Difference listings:
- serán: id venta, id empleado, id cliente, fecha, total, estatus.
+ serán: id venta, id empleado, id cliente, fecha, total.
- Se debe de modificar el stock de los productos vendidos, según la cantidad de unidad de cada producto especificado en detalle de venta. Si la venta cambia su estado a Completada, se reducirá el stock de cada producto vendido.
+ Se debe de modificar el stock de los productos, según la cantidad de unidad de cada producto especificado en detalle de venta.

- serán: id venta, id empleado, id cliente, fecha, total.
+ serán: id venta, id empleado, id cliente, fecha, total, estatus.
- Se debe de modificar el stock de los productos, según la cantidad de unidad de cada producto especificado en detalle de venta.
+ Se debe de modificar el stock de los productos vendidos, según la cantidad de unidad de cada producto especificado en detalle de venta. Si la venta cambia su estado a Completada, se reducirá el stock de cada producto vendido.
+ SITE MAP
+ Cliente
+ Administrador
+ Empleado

==

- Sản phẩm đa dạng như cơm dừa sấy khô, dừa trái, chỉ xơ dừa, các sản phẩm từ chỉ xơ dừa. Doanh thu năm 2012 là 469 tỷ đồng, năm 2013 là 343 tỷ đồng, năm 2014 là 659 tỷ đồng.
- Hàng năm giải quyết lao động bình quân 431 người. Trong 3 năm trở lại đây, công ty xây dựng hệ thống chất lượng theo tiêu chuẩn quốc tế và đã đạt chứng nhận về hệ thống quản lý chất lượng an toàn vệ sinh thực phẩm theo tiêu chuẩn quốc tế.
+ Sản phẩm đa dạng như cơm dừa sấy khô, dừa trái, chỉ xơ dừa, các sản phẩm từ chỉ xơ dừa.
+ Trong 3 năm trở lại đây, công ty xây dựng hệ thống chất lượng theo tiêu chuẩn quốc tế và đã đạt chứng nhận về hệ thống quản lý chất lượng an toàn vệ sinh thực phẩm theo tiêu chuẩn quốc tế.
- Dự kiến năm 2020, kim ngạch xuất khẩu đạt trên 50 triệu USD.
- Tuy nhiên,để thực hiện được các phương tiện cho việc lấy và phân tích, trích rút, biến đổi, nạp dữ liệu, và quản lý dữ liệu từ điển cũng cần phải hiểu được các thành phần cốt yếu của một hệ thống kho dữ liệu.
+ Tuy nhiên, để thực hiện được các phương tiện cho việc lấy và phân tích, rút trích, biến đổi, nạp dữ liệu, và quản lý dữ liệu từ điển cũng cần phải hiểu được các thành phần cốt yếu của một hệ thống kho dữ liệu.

--- Task goal ---
Please output exactly the lines between the one holding "- Hàng năm giải" and the one holding "- Dự kiến năm" in the records above, inclusive, and nothing more.

--- Solution for this exercise ---
- Hàng năm giải quyết lao động bình quân 431 người. Trong 3 năm trở lại đây, công ty xây dựng hệ thống chất lượng theo tiêu chuẩn quốc tế và đã đạt chứng nhận về hệ thống quản lý chất lượng an toàn vệ sinh thực phẩm theo tiêu chuẩn quốc tế.
+ Sản phẩm đa dạng như cơm dừa sấy khô, dừa trái, chỉ xơ dừa, các sản phẩm từ chỉ xơ dừa.
+ Trong 3 năm trở lại đây, công ty xây dựng hệ thống chất lượng theo tiêu chuẩn quốc tế và đã đạt chứng nhận về hệ thống quản lý chất lượng an toàn vệ sinh thực phẩm theo tiêu chuẩn quốc tế.
- Dự kiến năm 2020, kim ngạch xuất khẩu đạt trên 50 triệu USD.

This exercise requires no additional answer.